Ranch to Table in Oaxaca with Chef José Luis Díaz

I met José Luis Diaz at his restaurant, Chilhuacle Rojo, in the Oaxaca centro. He has a deep voice, two chile pepper tattoos on his forearm, and uses yadadayadayada to finish out many of his sentences, but never— as I noticed during our breakfast tasting menu— when describing a dish.

Breakfast here was one of my best meals in Oaxaca. It was thoughtful with the pacing, our palates, and especially in the selection of ingredients.

Amaranth pudding four ways with tropical fruits
Amaranth pudding four ways with tropical fruits
Amaranth horchata made with lime zest and cinnamon
Amaranth horchata made with lime zest and cinnamon
Omelet with quesillo and hoja santa rolls, ranch tomatoes, grasshopper sauce
Omelet with quesillo and hoja santa rolls, ranch tomatoes, grasshopper sauce
Manchamanteles made with strawberry and mango, tasajo, egg, tomatillos, onion ashes
Manchamanteles made with strawberry and mango, tasajo, egg, tomatillos, onion ashes
Mole chichilo (certain ingredients are charred), charred vegetables, pork belly, fresh strawberry
Mole chichilo (certain ingredients are charred), charred vegetables, pork belly, fresh strawberry
Chocolate with pole, ginger, orange and marquesote cakes with passionfruit
Chocolate with pole, ginger, orange and marquesote cakes made by José Luis’s aunt with passionfruit

Chilhuacle is a mildly hot, stout little chile endemic to Oaxaca and essential to traditional mole recipes, but these days it’s often omitted by cooks because of its high price point. Production has dwindled due to high growing costs, climate changes, and cheap out-of-state chiles coming in. There are only about five producers left.  The restaurant name, the tattoos, the dried chiles hanging above the restaurant kitchen are testament to José Luis’s dedication to sourcing Oaxaca’s best ingredients and letting them shine. Produce for the restaurant comes from his family’s ranch which has been passed down his father’s side for generations.

So when he invited my friend Essence and I to come along with two German dudes to cook on the ranch the next day, we moved our plans.

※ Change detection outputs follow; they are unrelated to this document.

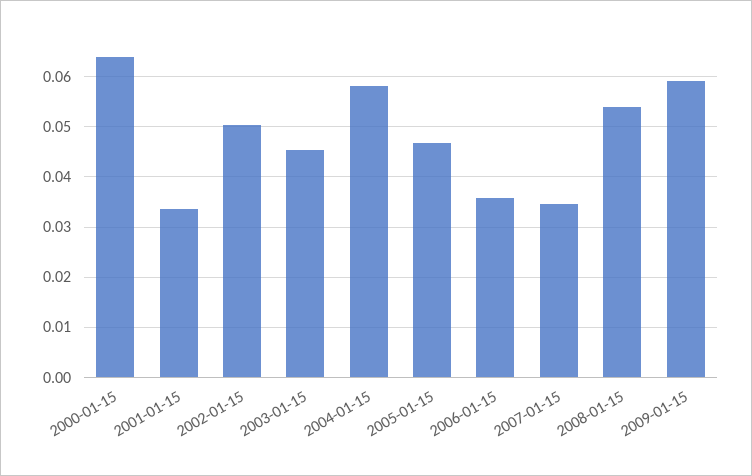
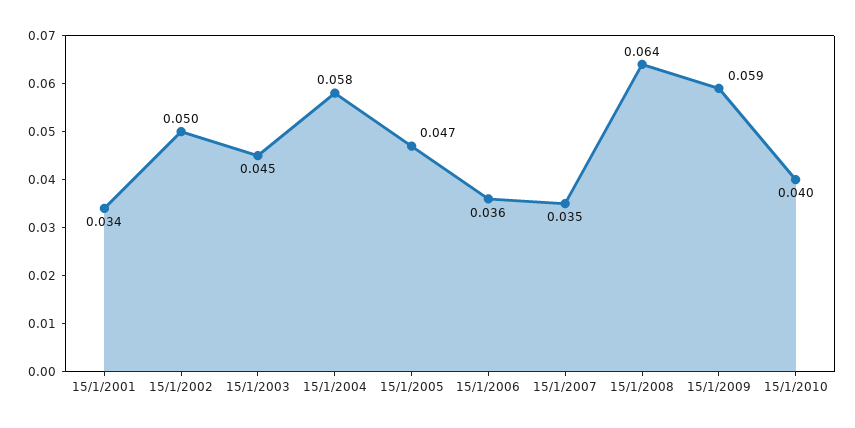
2000-01-15: 0.064 -> none
2008-01-15: 0.054 -> 0.064
15/1/2010: none -> 0.04

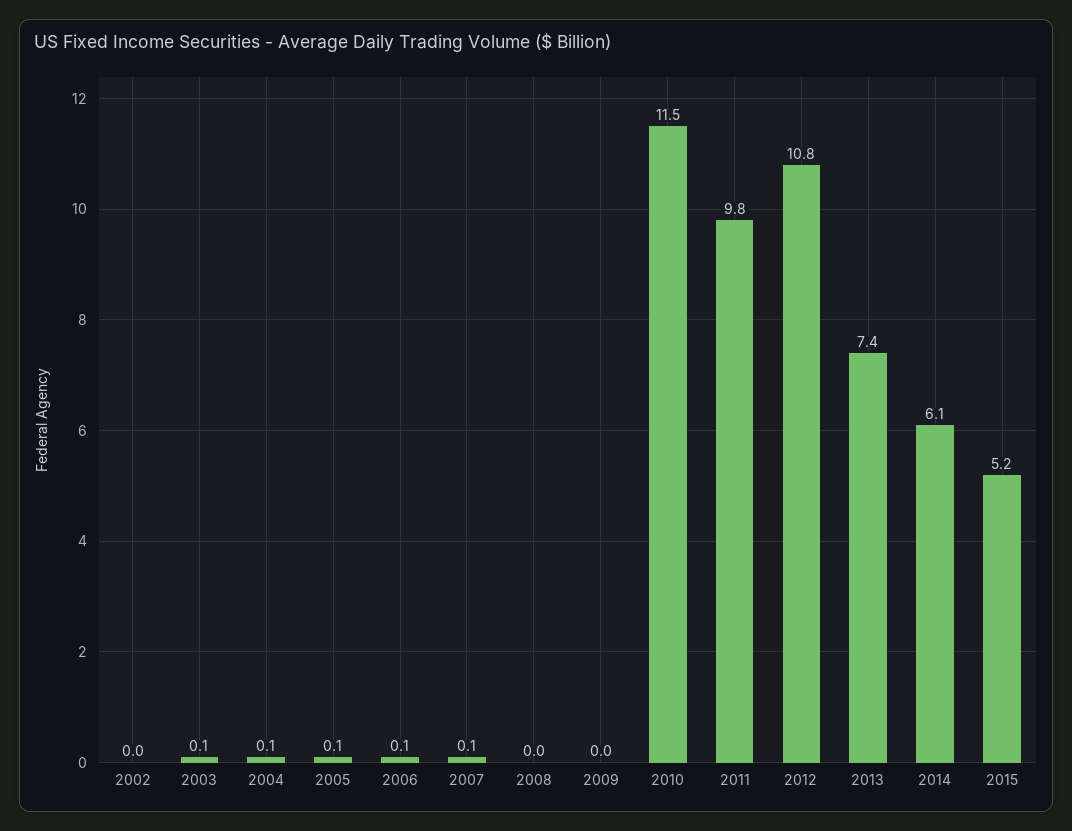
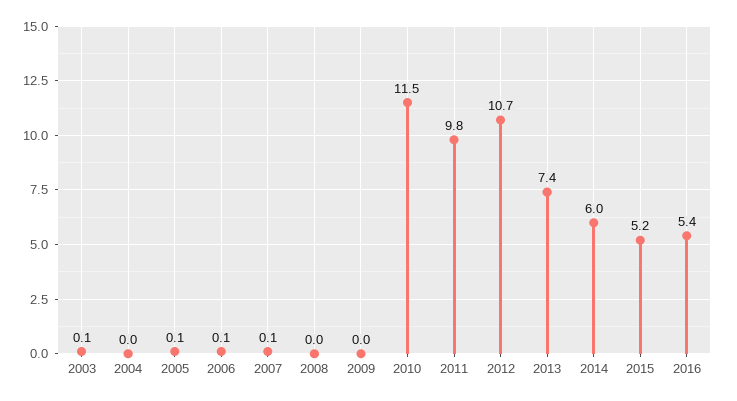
2002: 0 -> none
2004: 0.1 -> 0
2012: 10.8 -> 10.7
2014: 6.1 -> 6
2016: none -> 5.4

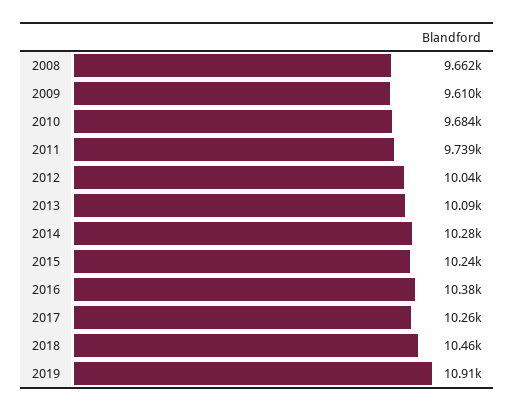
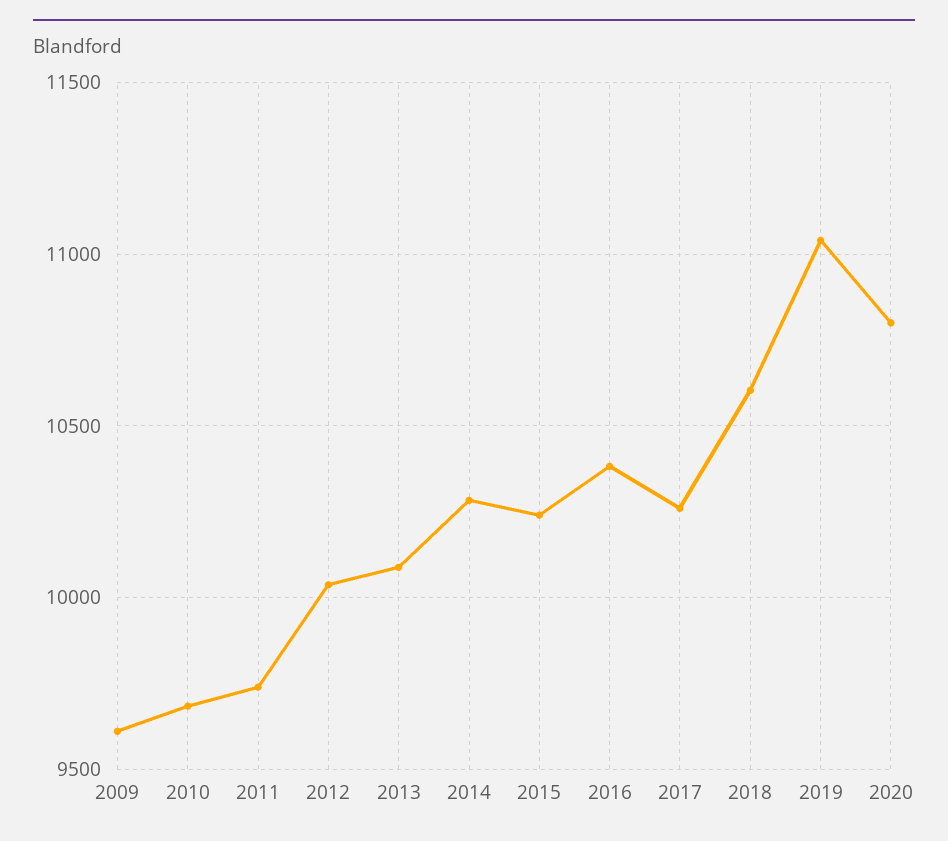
2008: 9662 -> none
2018: 10460 -> 10600
2019: 10910 -> 11050
2020: none -> 10800

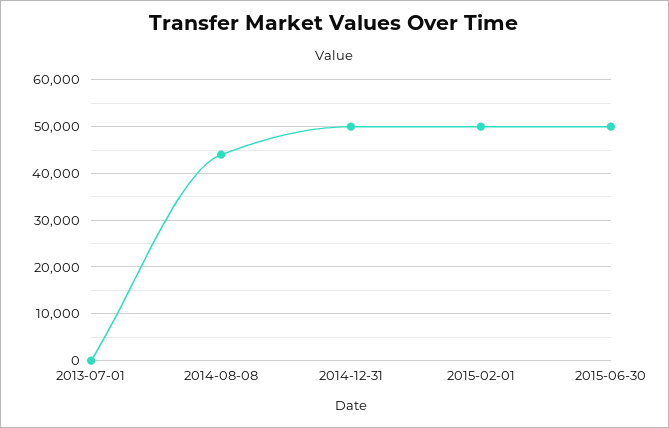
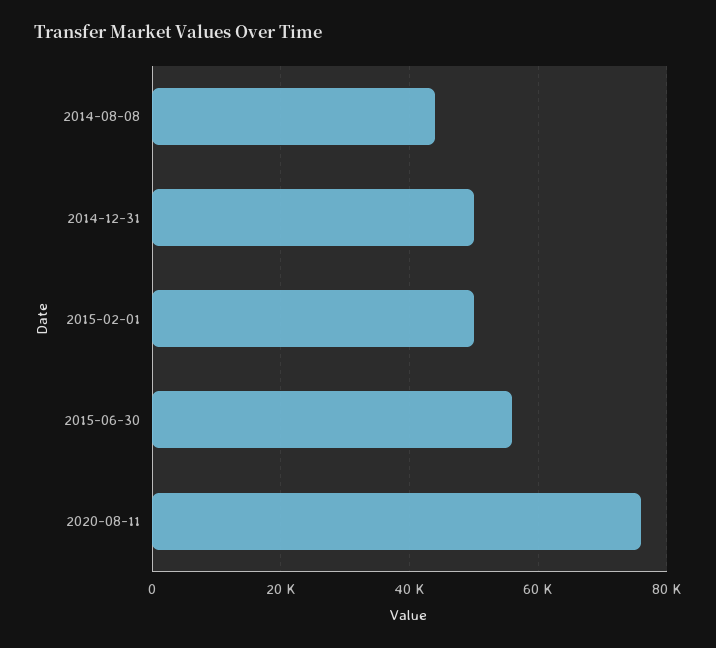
2013-07-01: 0 -> none
2015-06-30: 50000 -> 56000
2020-08-11: none -> 76000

Our first stop was the market in San Pedro Totolapam, which was actually just a line of open food stalls with maybe one vegetable stand. The mountains and clouds hovered in the  background. Out came a strikingly beautiful plate of four enchiladas in a silky, coloradito (type of mole) and covered in queso fresco and bright leaves of parsley. Pretty much everyone in the car but me had been in a silent hangover fog during the hour drive (“that question is way too complicated right now,” said José Luis at one point in my gabbing). We started talking again over the enchiladas and slices of sour mangos.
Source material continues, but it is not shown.